■ **Exercise requirements**:
Your response should be the complete listing, returned exactly as written.

■ **Provided records**:
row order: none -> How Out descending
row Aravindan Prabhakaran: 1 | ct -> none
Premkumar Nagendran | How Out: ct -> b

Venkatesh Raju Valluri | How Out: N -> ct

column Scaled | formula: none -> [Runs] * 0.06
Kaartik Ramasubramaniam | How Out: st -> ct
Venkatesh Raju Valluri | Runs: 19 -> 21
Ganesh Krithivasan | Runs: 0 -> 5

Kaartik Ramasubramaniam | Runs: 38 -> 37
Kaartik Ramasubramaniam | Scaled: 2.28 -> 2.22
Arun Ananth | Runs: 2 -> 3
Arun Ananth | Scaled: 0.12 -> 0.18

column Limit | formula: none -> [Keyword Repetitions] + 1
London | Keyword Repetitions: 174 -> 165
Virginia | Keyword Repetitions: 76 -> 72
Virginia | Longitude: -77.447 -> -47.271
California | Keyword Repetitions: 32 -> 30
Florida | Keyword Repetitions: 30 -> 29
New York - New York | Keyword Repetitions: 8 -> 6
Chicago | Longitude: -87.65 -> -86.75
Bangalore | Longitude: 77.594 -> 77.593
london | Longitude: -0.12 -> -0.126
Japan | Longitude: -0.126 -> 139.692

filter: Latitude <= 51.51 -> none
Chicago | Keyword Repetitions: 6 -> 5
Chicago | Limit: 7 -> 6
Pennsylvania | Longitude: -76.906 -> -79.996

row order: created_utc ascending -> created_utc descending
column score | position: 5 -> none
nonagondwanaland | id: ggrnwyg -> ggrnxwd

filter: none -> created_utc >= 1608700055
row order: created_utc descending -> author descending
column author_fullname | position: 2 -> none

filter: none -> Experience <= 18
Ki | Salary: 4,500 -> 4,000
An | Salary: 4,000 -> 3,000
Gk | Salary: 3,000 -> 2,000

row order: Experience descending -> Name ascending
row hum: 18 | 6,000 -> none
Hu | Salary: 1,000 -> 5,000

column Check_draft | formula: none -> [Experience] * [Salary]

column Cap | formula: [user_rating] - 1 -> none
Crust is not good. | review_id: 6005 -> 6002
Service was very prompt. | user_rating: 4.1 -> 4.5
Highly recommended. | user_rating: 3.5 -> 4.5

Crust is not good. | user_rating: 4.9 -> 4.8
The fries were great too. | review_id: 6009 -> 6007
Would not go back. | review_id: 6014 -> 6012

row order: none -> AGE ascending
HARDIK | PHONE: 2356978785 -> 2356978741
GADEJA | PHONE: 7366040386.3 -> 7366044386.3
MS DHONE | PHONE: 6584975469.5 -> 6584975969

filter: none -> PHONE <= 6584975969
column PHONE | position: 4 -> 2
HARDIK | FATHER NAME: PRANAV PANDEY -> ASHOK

■ **Finished task**:
row order: none -> How Out descending
row Aravindan Prabhakaran: 1 | ct -> none
Premkumar Nagendran | How Out: ct -> b

Venkatesh Raju Valluri | How Out: N -> ct

column Scaled | formula: none -> [Runs] * 0.06
Kaartik Ramasubramaniam | How Out: st -> ct
Venkatesh Raju Valluri | Runs: 19 -> 21
Ganesh Krithivasan | Runs: 0 -> 5

Kaartik Ramasubramaniam | Runs: 38 -> 37
Kaartik Ramasubramaniam | Scaled: 2.28 -> 2.22
Arun Ananth | Runs: 2 -> 3
Arun Ananth | Scaled: 0.12 -> 0.18

column Limit | formula: none -> [Keyword Repetitions] + 1
London | Keyword Repetitions: 174 -> 165
Virginia | Keyword Repetitions: 76 -> 72
Virginia | Longitude: -77.447 -> -47.271
California | Keyword Repetitions: 32 -> 30
Florida | Keyword Repetitions: 30 -> 29
New York - New York | Keyword Repetitions: 8 -> 6
Chicago | Longitude: -87.65 -> -86.75
Bangalore | Longitude: 77.594 -> 77.593
london | Longitude: -0.12 -> -0.126
Japan | Longitude: -0.126 -> 139.692

filter: Latitude <= 51.51 -> none
Chicago | Keyword Repetitions: 6 -> 5
Chicago | Limit: 7 -> 6
Pennsylvania | Longitude: -76.906 -> -79.996

row order: created_utc ascending -> created_utc descending
column score | position: 5 -> none
nonagondwanaland | id: ggrnwyg -> ggrnxwd

filter: none -> created_utc >= 1608700055
row order: created_utc descending -> author descending
column author_fullname | position: 2 -> none

filter: none -> Experience <= 18
Ki | Salary: 4,500 -> 4,000
An | Salary: 4,000 -> 3,000
Gk | Salary: 3,000 -> 2,000

row order: Experience descending -> Name ascending
row hum: 18 | 6,000 -> none
Hu | Salary: 1,000 -> 5,000

column Check_draft | formula: none -> [Experience] * [Salary]

column Cap | formula: [user_rating] - 1 -> none
Crust is not good. | review_id: 6005 -> 6002
Service was very prompt. | user_rating: 4.1 -> 4.5
Highly recommended. | user_rating: 3.5 -> 4.5

Crust is not good. | user_rating: 4.9 -> 4.8
The fries were great too. | review_id: 6009 -> 6007
Would not go back. | review_id: 6014 -> 6012

row order: none -> AGE ascending
HARDIK | PHONE: 2356978785 -> 2356978741
GADEJA | PHONE: 7366040386.3 -> 7366044386.3
MS DHONE | PHONE: 6584975469.5 -> 6584975969

filter: none -> PHONE <= 6584975969
column PHONE | position: 4 -> 2
HARDIK | FATHER NAME: PRANAV PANDEY -> ASHOK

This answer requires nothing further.